Only the words of the entries are wanted, repeated exactly and without images.

Start of Material to process

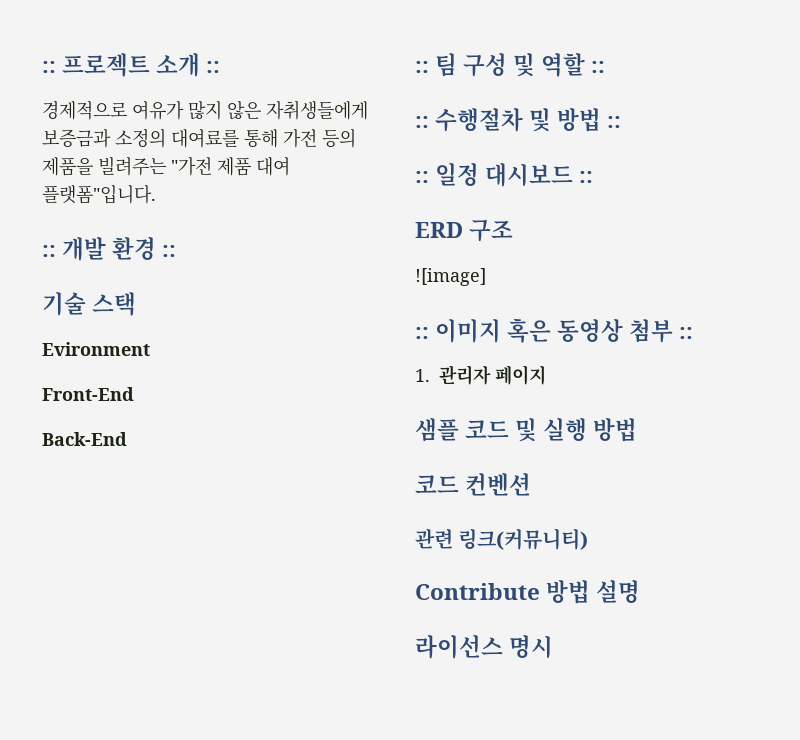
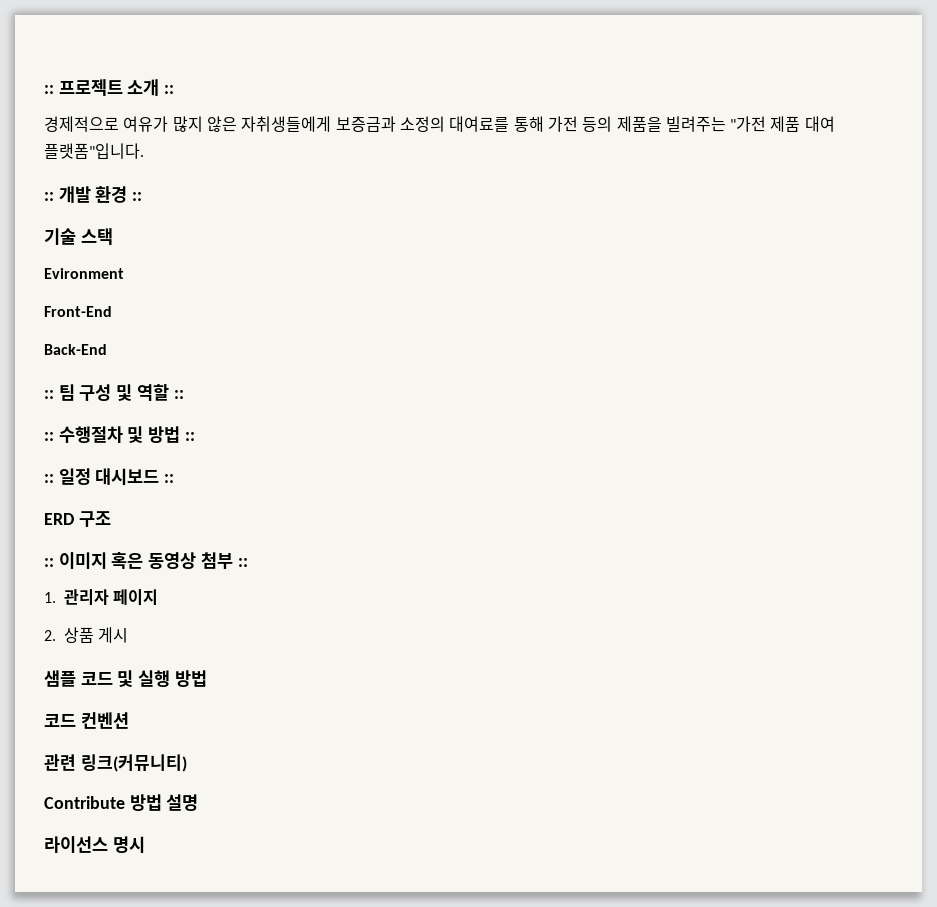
- ![image]
+ 2. 상품 게시

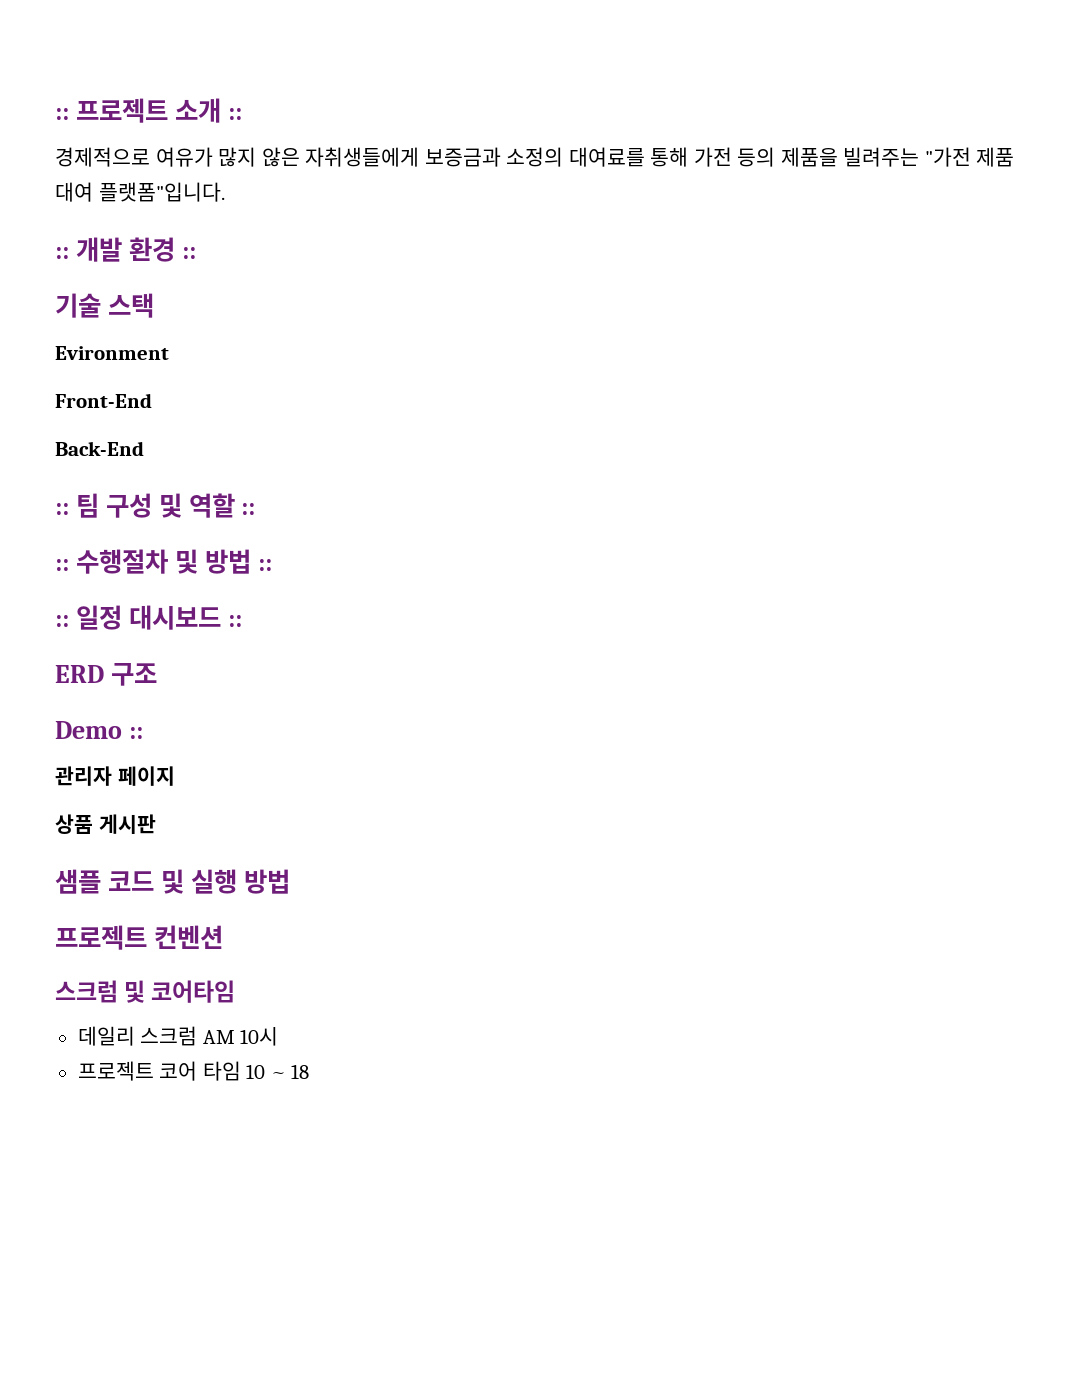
- :: 이미지 혹은 동영상 첨부 ::
- 1. 관리자 페이지
+ Demo ::
+ 관리자 페이지
- 2. 상품 게시
+ 상품 게시판
- 코드 컨벤션
+ 프로젝트 컨벤션
- 관련 링크(커뮤니티)
- Contribute 방법 설명
- 라이선스 명시
+ 스크럼 및 코어타임
+ 데일리 스크럼 AM 10시
+ 프로젝트 코어 타임 10 ~ 18

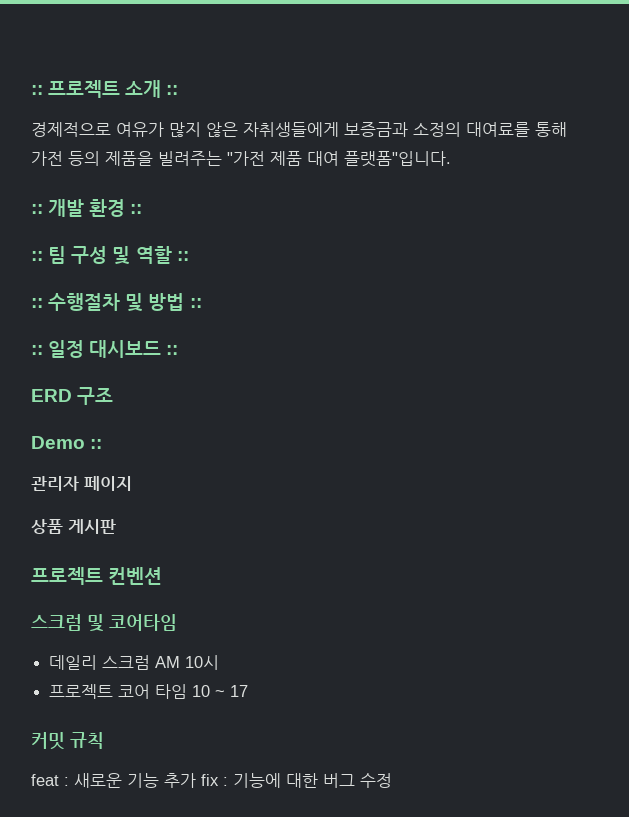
- 기술 스택
- Evironment
- Front-End
- Back-End
- 샘플 코드 및 실행 방법
- 프로젝트 코어 타임 10 ~ 18
+ 프로젝트 코어 타임 10 ~ 17
+ 커밋 규칙
+ feat : 새로운 기능 추가 fix : 기능에 대한 버그 수정

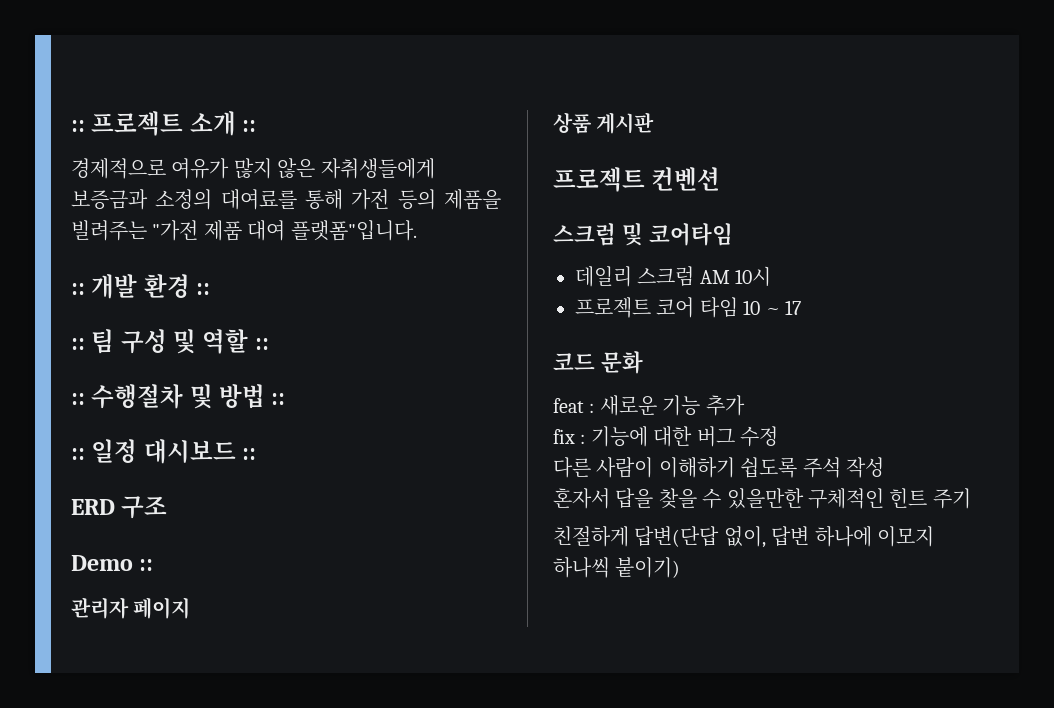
- 커밋 규칙
+ 코드 문화
- feat : 새로운 기능 추가 fix : 기능에 대한 버그 수정
+ feat : 새로운 기능 추가
+ fix : 기능에 대한 버그 수정
+ 다른 사람이 이해하기 쉽도록 주석 작성
+ 혼자서 답을 찾을 수 있을만한 구체적인 힌트 주기
+ 친절하게 답변(단답 없이, 답변 하나에 이모지 하나씩 붙이기)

End of Material to process

• _Result below_
- ![image]
+ 2. 상품 게시

- :: 이미지 혹은 동영상 첨부 ::
- 1. 관리자 페이지
+ Demo ::
+ 관리자 페이지
- 2. 상품 게시
+ 상품 게시판
- 코드 컨벤션
+ 프로젝트 컨벤션
- 관련 링크(커뮤니티)
- Contribute 방법 설명
- 라이선스 명시
+ 스크럼 및 코어타임
+ 데일리 스크럼 AM 10시
+ 프로젝트 코어 타임 10 ~ 18

- 기술 스택
- Evironment
- Front-End
- Back-End
- 샘플 코드 및 실행 방법
- 프로젝트 코어 타임 10 ~ 18
+ 프로젝트 코어 타임 10 ~ 17
+ 커밋 규칙
+ feat : 새로운 기능 추가 fix : 기능에 대한 버그 수정

- 커밋 규칙
+ 코드 문화
- feat : 새로운 기능 추가 fix : 기능에 대한 버그 수정
+ feat : 새로운 기능 추가
+ fix : 기능에 대한 버그 수정
+ 다른 사람이 이해하기 쉽도록 주석 작성
+ 혼자서 답을 찾을 수 있을만한 구체적인 힌트 주기
+ 친절하게 답변(단답 없이, 답변 하나에 이모지 하나씩 붙이기)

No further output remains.